Helpful(?) tip: We've yet to receive any timeframe for when the final two volumes of this series might arrive, nor do we know precisely what they'll contain, but my half-remembered inference is that one of 'em will center on Undercover Cops and the other around cartoony action games like Hammerin' Harry, and that one ought not expect anything R-TYPE.
Wonder Boy: Asha in Monster World
- Platform: PlayStation 5, Xbox Series S/X (woldwide)

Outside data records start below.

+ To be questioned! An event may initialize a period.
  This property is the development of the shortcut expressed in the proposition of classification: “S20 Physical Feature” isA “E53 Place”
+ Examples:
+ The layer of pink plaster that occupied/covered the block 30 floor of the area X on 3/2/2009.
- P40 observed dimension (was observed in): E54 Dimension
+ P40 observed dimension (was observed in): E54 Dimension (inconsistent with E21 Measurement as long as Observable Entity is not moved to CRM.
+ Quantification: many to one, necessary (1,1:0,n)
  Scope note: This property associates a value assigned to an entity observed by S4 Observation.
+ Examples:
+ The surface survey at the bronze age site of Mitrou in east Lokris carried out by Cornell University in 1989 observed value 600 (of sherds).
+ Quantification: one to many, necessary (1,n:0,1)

- Price: $19.99 or equivalent
- Publisher: Bliss Brain
What's this? A polygonal remake of the final entry in Westone's RPG-tinged action sidescroller series Wonder Boy/Monster World, originally released for the Sega Mega Drive in Japan in 1994, officially localized and released globally via Wii Virtual Console, Xbox Live Arcade and PlayStation 3 store in 2012, included on the Genesis/Mega Drive Mini and remade for PlayStation 4, Nintendo Switch and PC by Artdink and Bliss Brain in 2021; that 2021 remake was produced and supervised by several of the original creators and offers modern visuals, re-orchestrated music, voice acting by now-famous Japanese-Egyptian voice actor Fairouz Ai and ever-so-slightly-altered gameplay, and this port brings all of that to the latest PS and Xbox systems, no more and no less.

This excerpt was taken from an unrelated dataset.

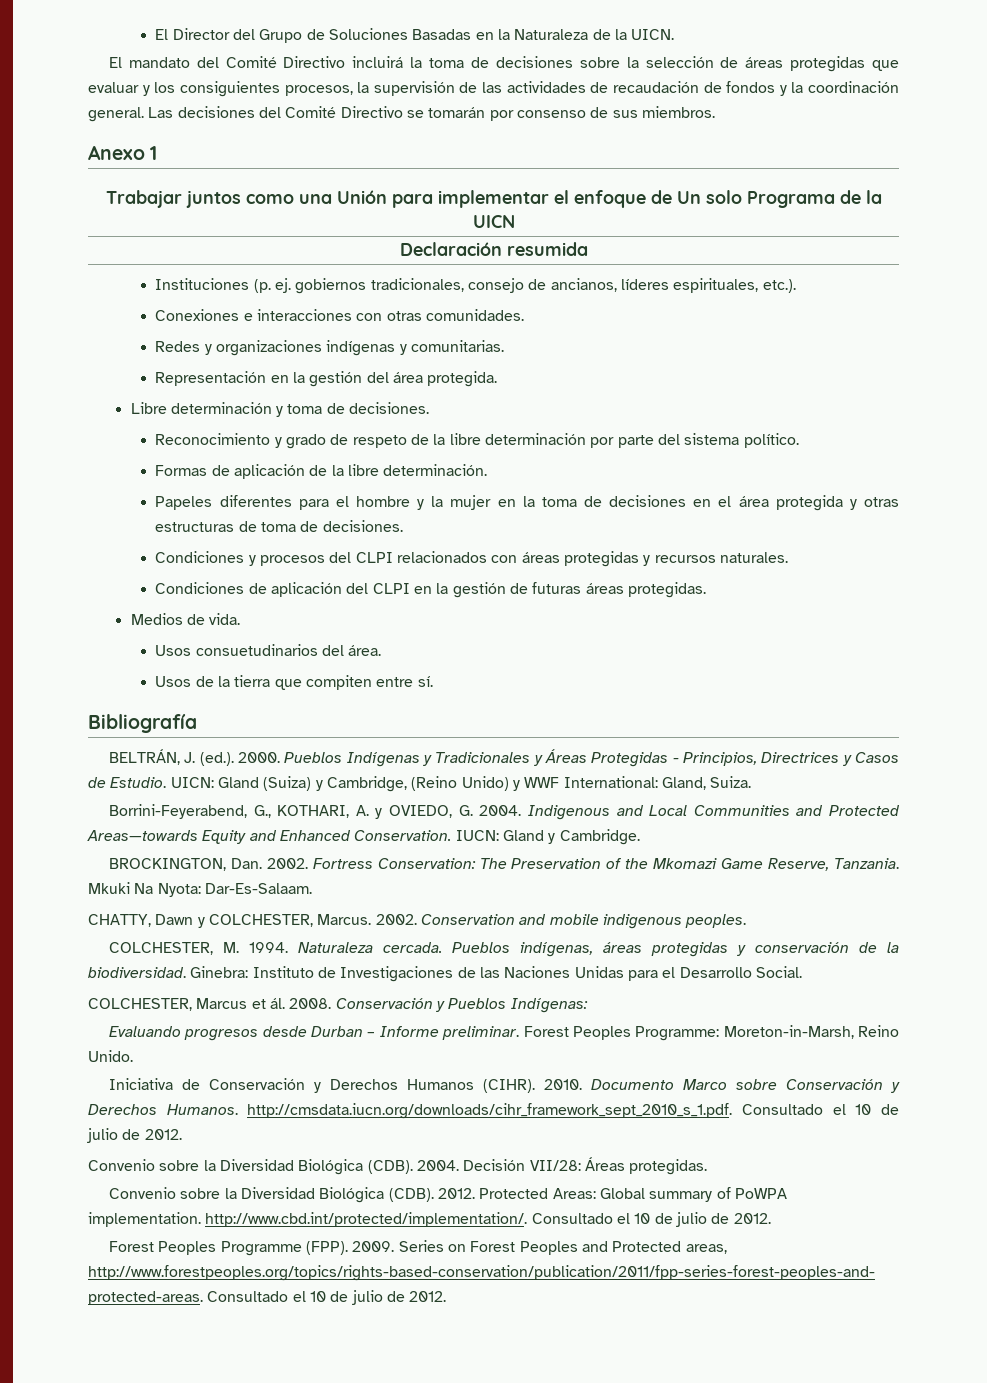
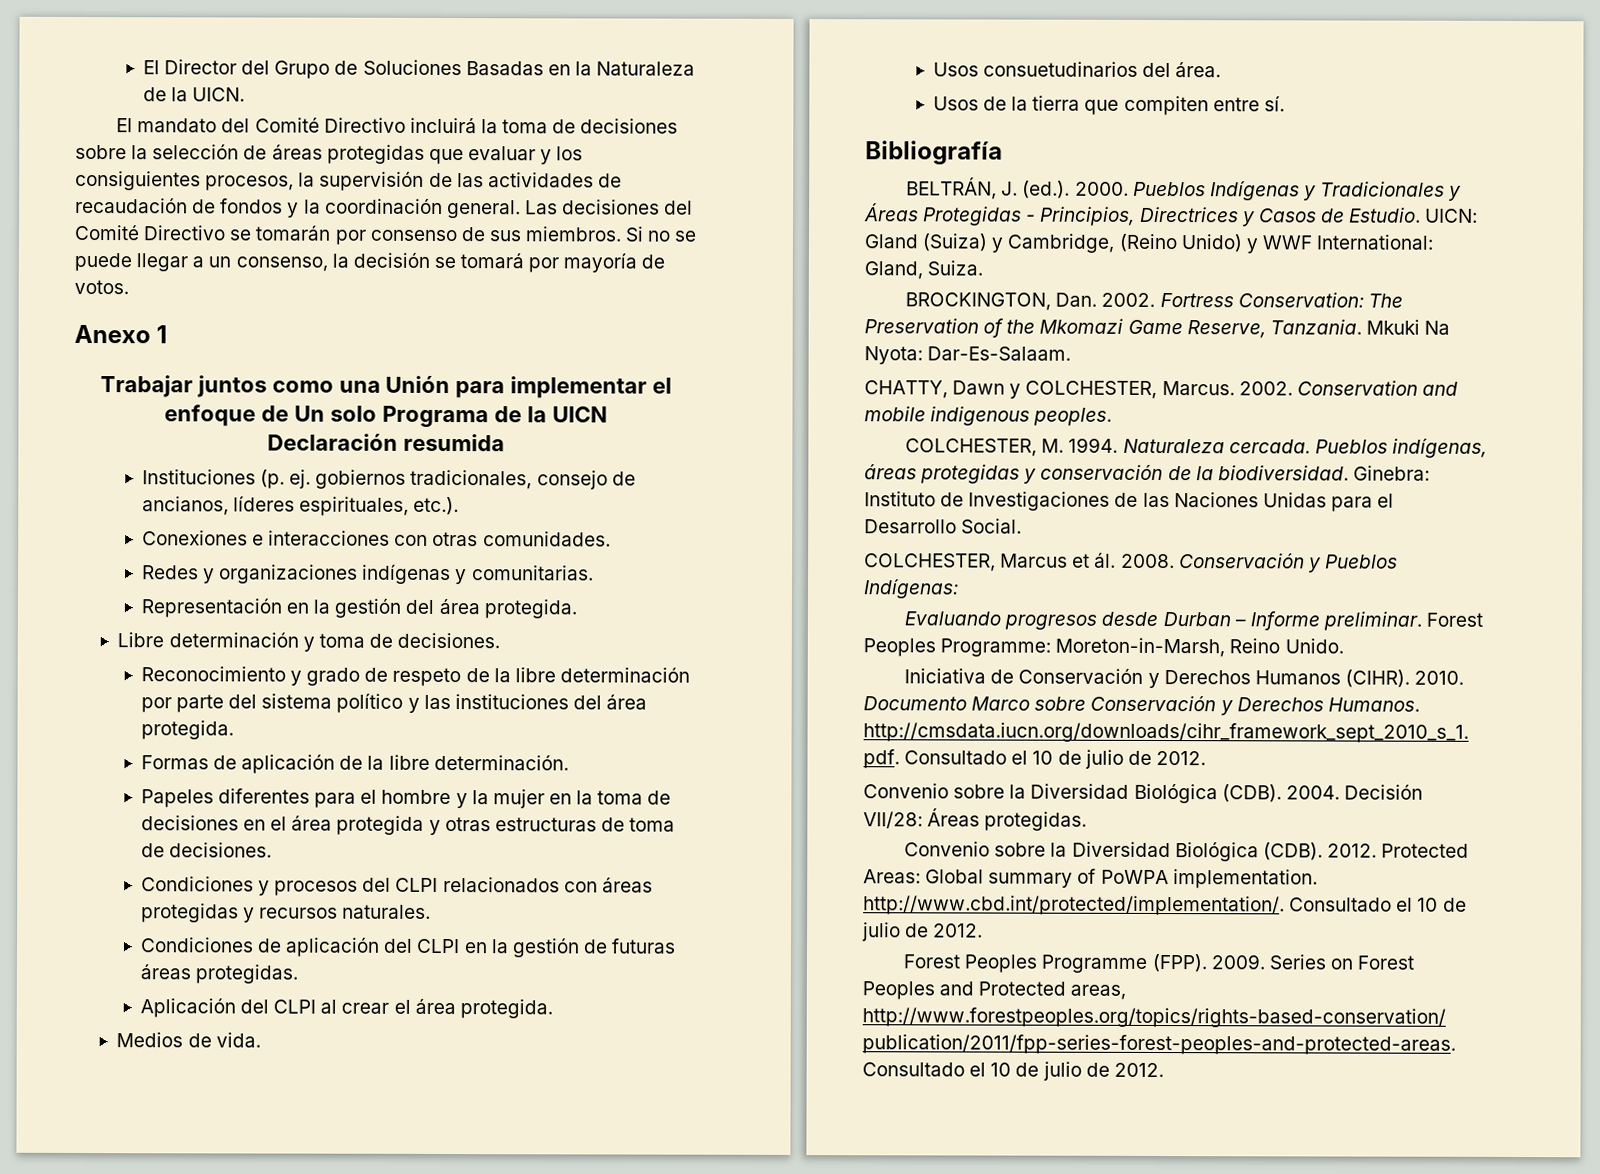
+ Si no se puede llegar a un consenso, la decisión se tomará por mayoría de votos.
- Reconocimiento y grado de respeto de la libre determinación por parte del sistema político.
+ Reconocimiento y grado de respeto de la libre determinación por parte del sistema político y las instituciones del área protegida.
+ Aplicación del CLPI al crear el área protegida.
- Borrini-Feyerabend, G., KOTHARI, A. y OVIEDO, G. 2004. Indigenous and Local Communities and Protected Areas—towards Equity and Enhanced Conservation. IUCN: Gland y Cambridge.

Why should I care? This remake sits in an uncharitable middle-ground between "modest polygonal remake of a gorgeous pixel-art game" and "beat-for-beat recreation of a game that could and probably should have offered more drastic changes", but I can guarantee that it's leagues above the execrable 2.5D remakes and revivals of the XBLA/early-smartphone days: yes, it does feel somewhat redundant, but if you do choose to play this version before, after or instead of the original, you can walk away from it with a credible sense of what the game is and always will be. They did add, like, fifteen extra animations of Asha opening a treasure chest, which many of you will no doubt appreciate.
Helpful tip: Certain previous versions of this remake came with an emulated copy of the original game, but not this one; you can grab the Wonder Boy Anniversary Collection on PS if you'd like to try it, but Xbox never received the collection, and the XBLA-era Monster World Vintage Collection was delisted at the end of last year.